The expected answer is a bare count of the lines in the data below that contain "mettre".

Source records
==*==

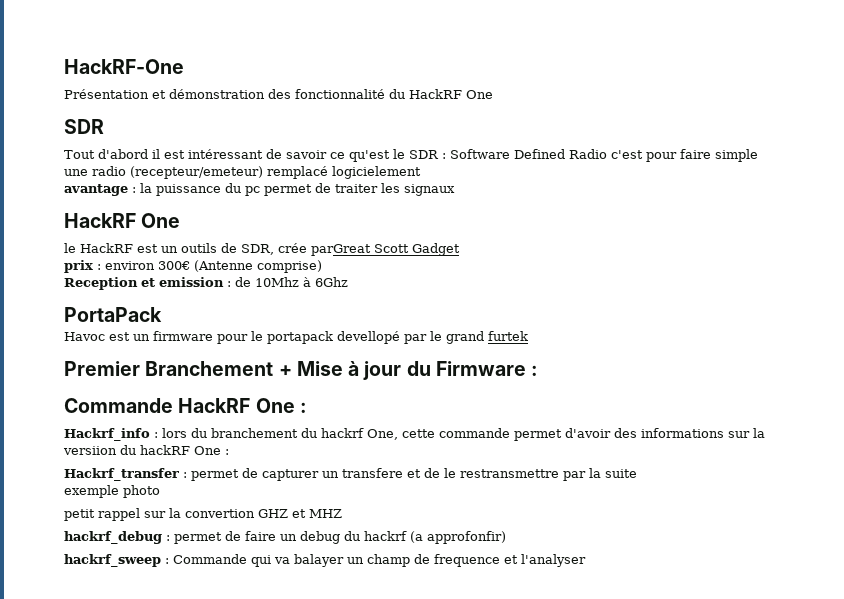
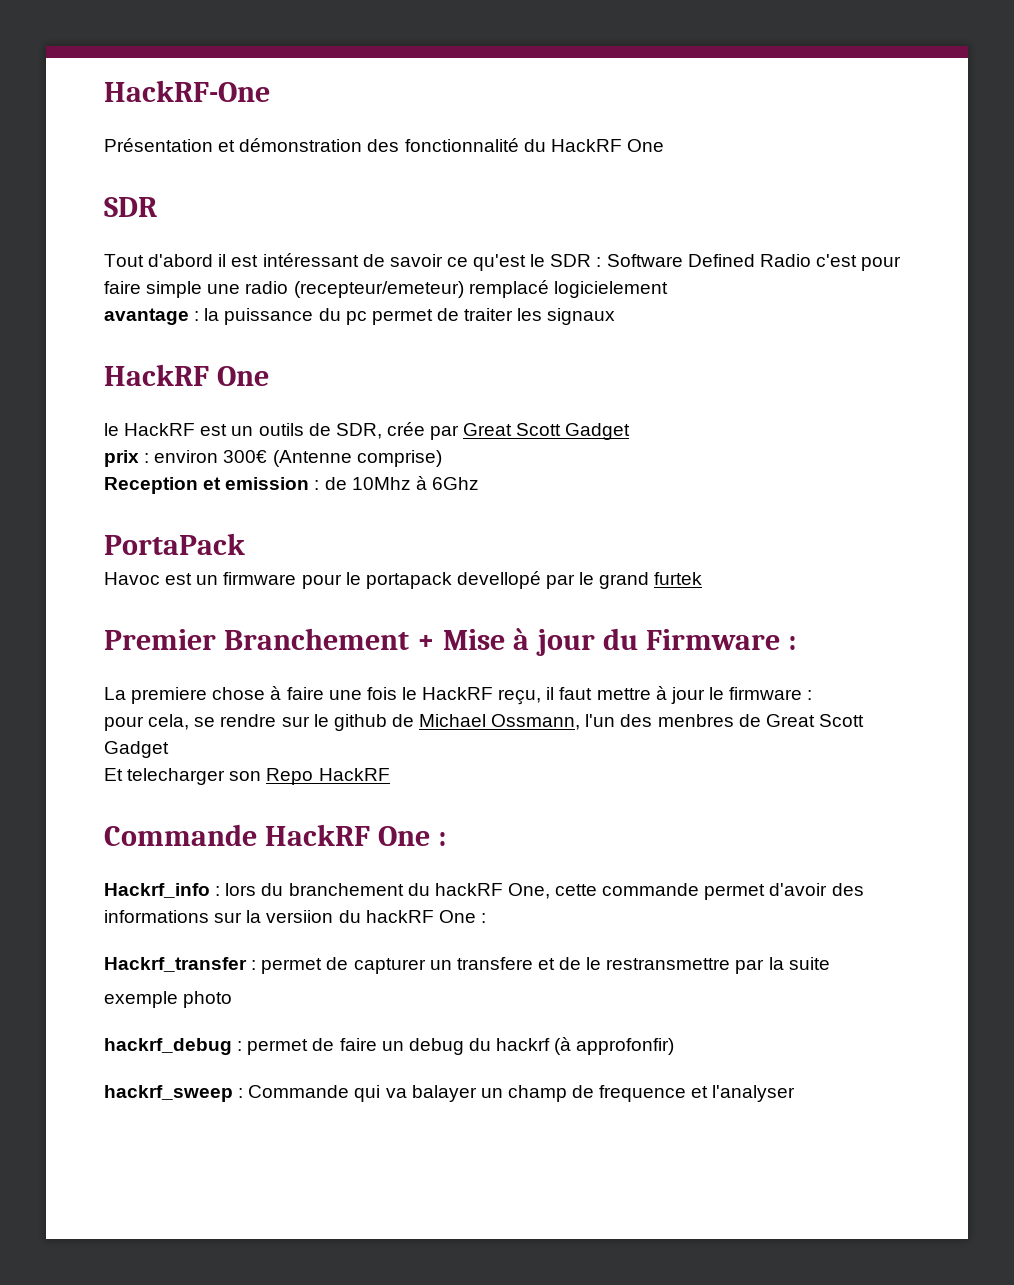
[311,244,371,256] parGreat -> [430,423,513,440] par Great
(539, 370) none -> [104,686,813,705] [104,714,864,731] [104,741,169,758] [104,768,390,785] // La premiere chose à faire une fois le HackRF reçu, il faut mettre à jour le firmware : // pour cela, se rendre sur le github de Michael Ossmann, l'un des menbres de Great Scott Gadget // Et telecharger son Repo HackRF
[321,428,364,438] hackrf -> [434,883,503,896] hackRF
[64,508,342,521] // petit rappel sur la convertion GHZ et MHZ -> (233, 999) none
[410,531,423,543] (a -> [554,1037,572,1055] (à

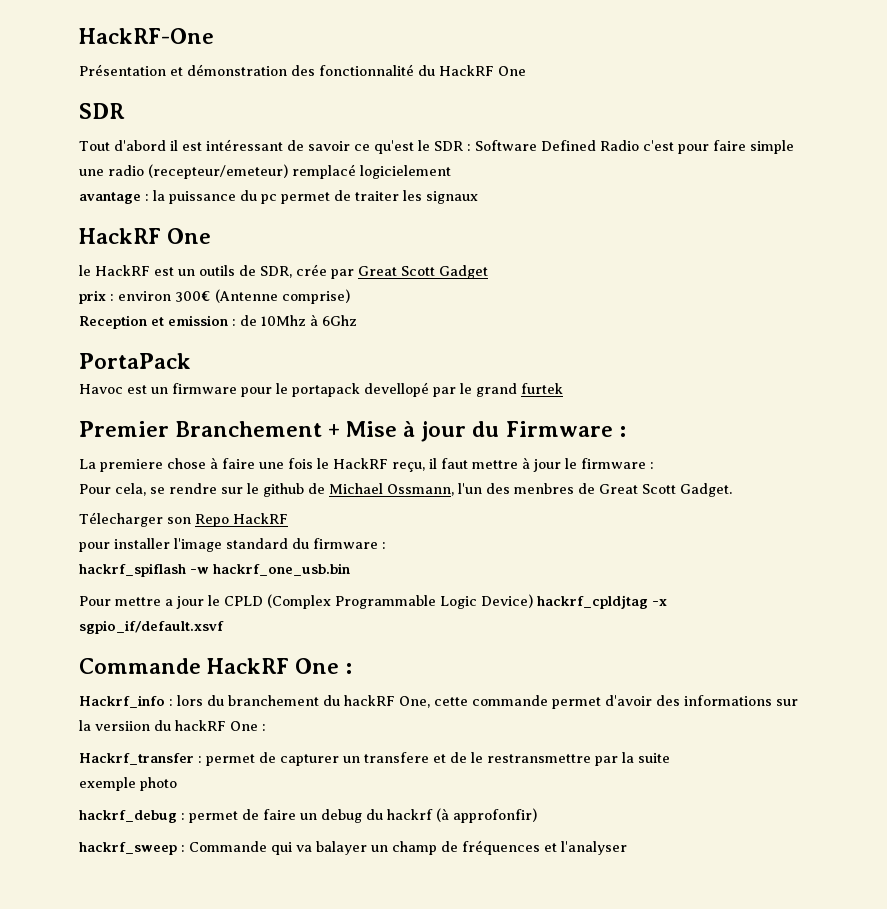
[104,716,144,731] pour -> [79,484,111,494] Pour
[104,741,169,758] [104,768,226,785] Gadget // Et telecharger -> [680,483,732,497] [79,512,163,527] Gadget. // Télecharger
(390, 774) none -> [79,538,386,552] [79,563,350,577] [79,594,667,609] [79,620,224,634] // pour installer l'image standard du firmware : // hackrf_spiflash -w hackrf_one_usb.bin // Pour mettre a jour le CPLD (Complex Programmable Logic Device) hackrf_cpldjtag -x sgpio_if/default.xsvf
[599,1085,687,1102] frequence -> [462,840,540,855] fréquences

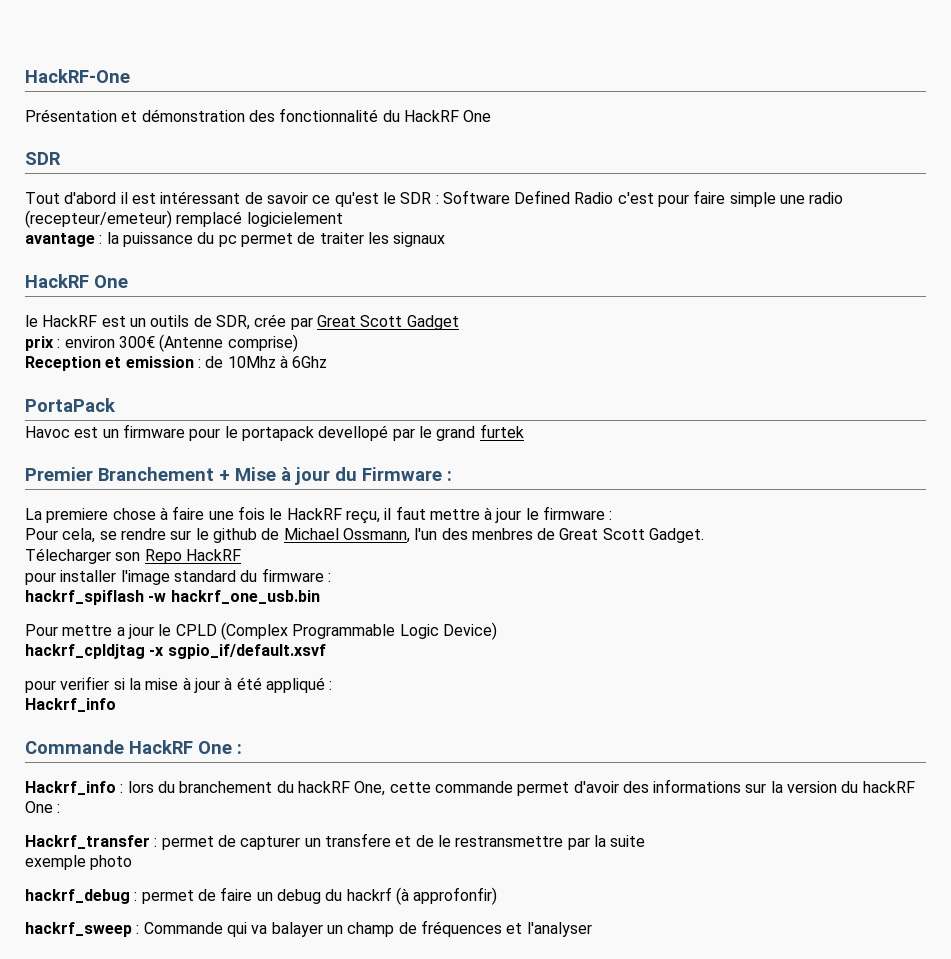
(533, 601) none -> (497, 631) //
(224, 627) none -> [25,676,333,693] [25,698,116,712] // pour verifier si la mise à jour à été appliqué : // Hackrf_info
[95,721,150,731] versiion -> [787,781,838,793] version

==*==

◆ TASK RESPONSE
2